性的姿態等撮影罪においては、ひそかに撮影する行為(上記1⑴の①)、16歳未満の者に対する撮影行為(上記1⑴の④)について、「正当な理由がないのに」そのような撮影行為をしたことが要件とされています。
「正当な理由」があるか否かについては事案ごとの判断になりますが、具体例としては次のとおりです(法務省HP Q&A(性的姿態撮影等処罰法関連)参照)。
《性的姿態等をひそかに撮影する行為について「正当な理由」がある場合の例》
・医師が、救急搬送された意識不明の患者の上半身裸の姿を医療行為上のルールに従って撮影する場合 など
《16歳未満の者に対する撮影行為について「正当な理由」がある場合の例》
・親が、子どもの成長の記録として、自宅の庭で上半身裸で水遊びをしている子どもの姿を撮影する場合
・地域の行事として開催される子ども相撲の大会において、上半身裸で行われる相撲の取組を撮影する場合 など
3 「同意しない意思を形成し、表明し若しくは全うすることが困難な状態」とは?
性的姿態撮影等処罰法においては、「同意しない意思を形成し、表明し若しくは全うすることが困難な状態」における性的姿態等の撮影行為(上記1⑴②)、性的姿態等の影像をライブストリーミングによる配信行為(上記1⑷)などを処罰対象としています。
ここでいう、「同意しない意思を形成することが困難な状態」とは、性的姿態等の撮影行為やライブストリーミングによる配信行為(以下「撮影行為等」といいます)をするかどうかを考えたり、決めたりするきっかけや能力が不足していて、撮影行為等をしない、したくないという意思を持つこと自体が難しい状態をいいます。
「同意しない意思を表明することが困難な状態」とは、撮影行為等をしない、したくないという意思を持つことはできたものの、それを外部に表すことが難しい状態をいいます。

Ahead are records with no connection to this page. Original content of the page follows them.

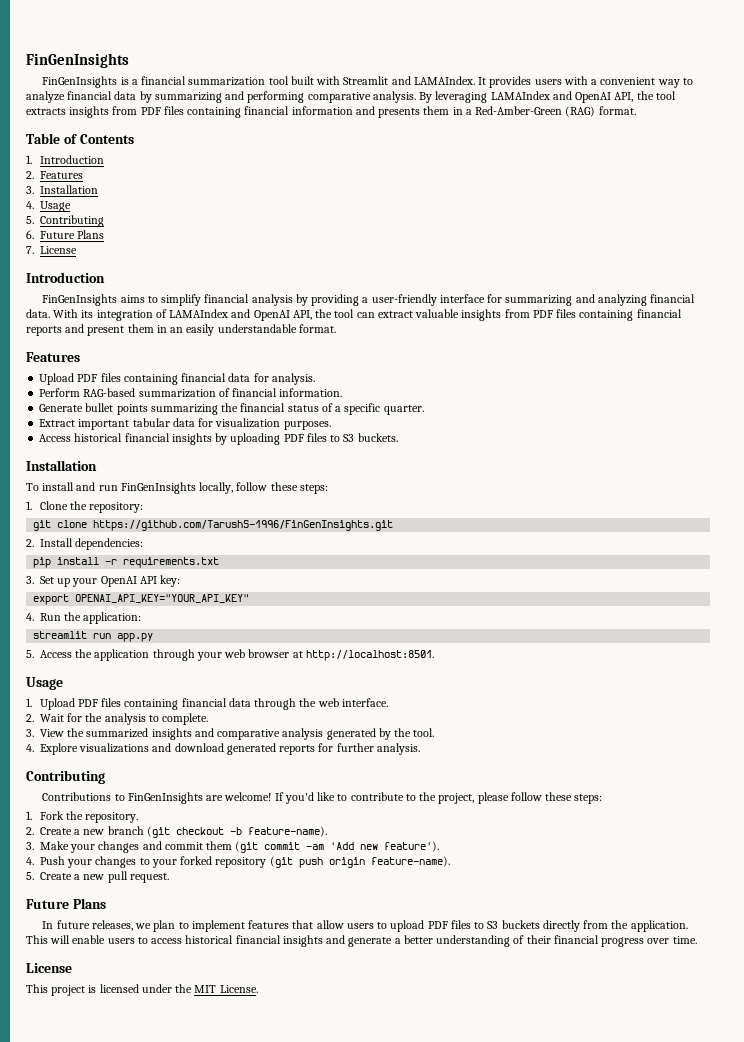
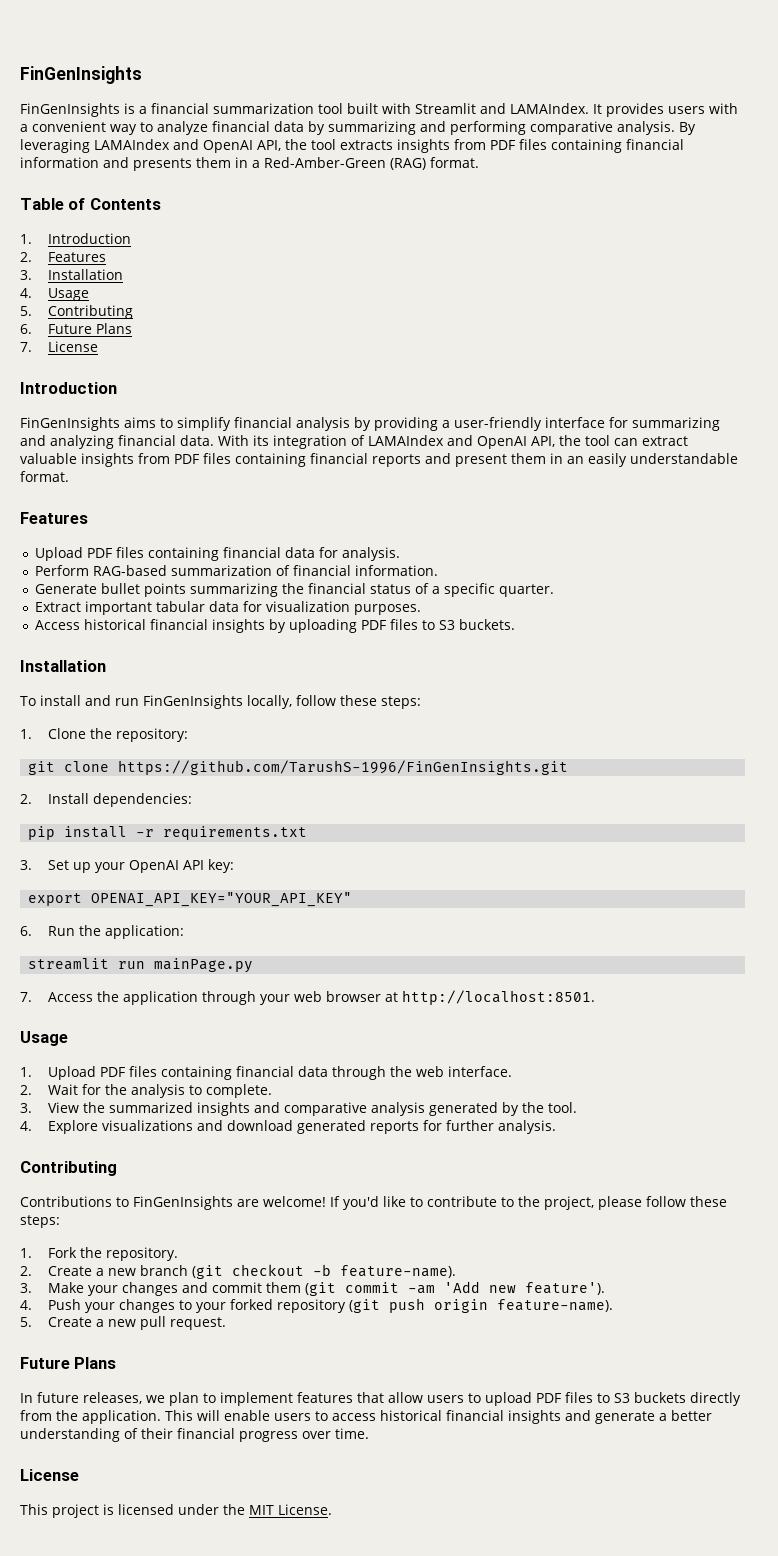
- 4. Run the application:
+ 6. Run the application:
- streamlit run app.py
- 5. Access the application through your web browser at http://localhost:8501.
+ streamlit run mainPage.py
+ 7. Access the application through your web browser at http://localhost:8501.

「同意しない意思を全うすることが困難な状態」とは、撮影行為等をしない、したくないという意思を外部に表すことはできたものの、その意思のとおりになることが難しい状態をいいます。
以上のとおり、性的姿態撮影等処罰法は、意思に反して自分の性的な姿を他の機会に見られないという権利利益を守るため、処罰対象となる行為を明確化するとともに、厳罰化を図っています。